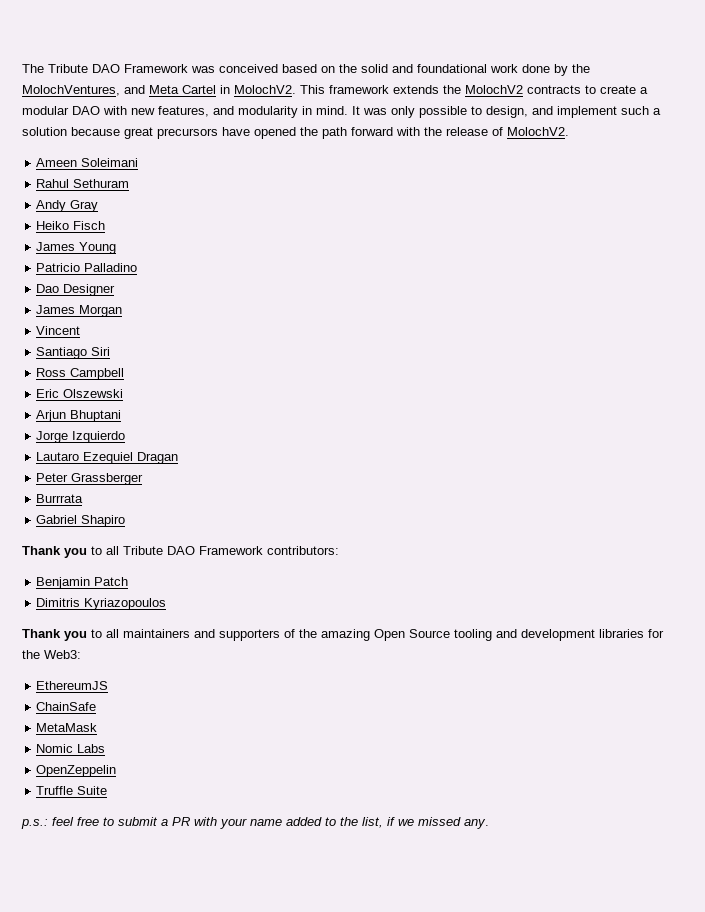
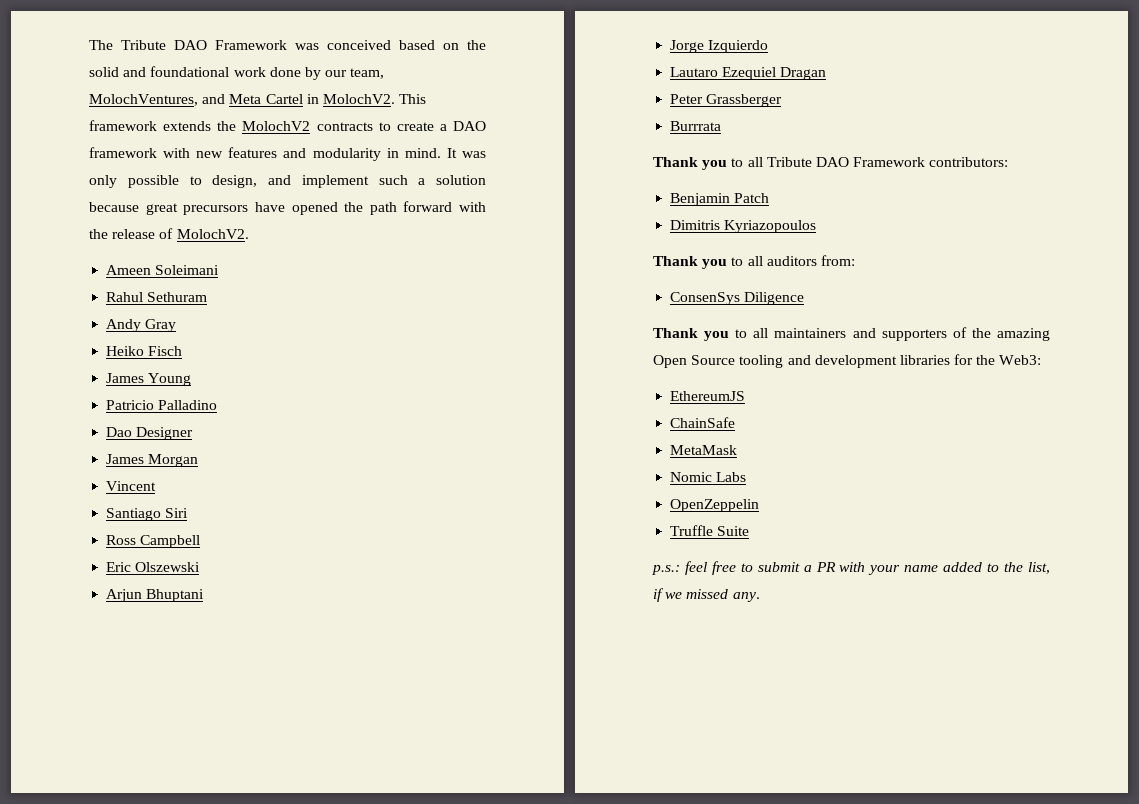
[572,64,590,73] the -> [325,68,385,79] our team,
[22,106,100,115] modular DAO -> [453,121,486,131] [89,147,157,158] DAO framework
[158,106,209,117] features, -> [228,147,278,158] features
[36,515,126,527] // Gabriel Shapiro -> (722, 126) none
(167, 604) none -> [653,255,855,269] [670,292,805,305] // Thank you to all auditors from: // ConsenSys Diligence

• Aim of the task
Set down the entries again without change. Leave the pictures out.

• Written answer
[572,64,590,73] the -> [325,68,385,79] our team,
[22,106,100,115] modular DAO -> [453,121,486,131] [89,147,157,158] DAO framework
[158,106,209,117] features, -> [228,147,278,158] features
[36,515,126,527] // Gabriel Shapiro -> (722, 126) none
(167, 604) none -> [653,255,855,269] [670,292,805,305] // Thank you to all auditors from: // ConsenSys Diligence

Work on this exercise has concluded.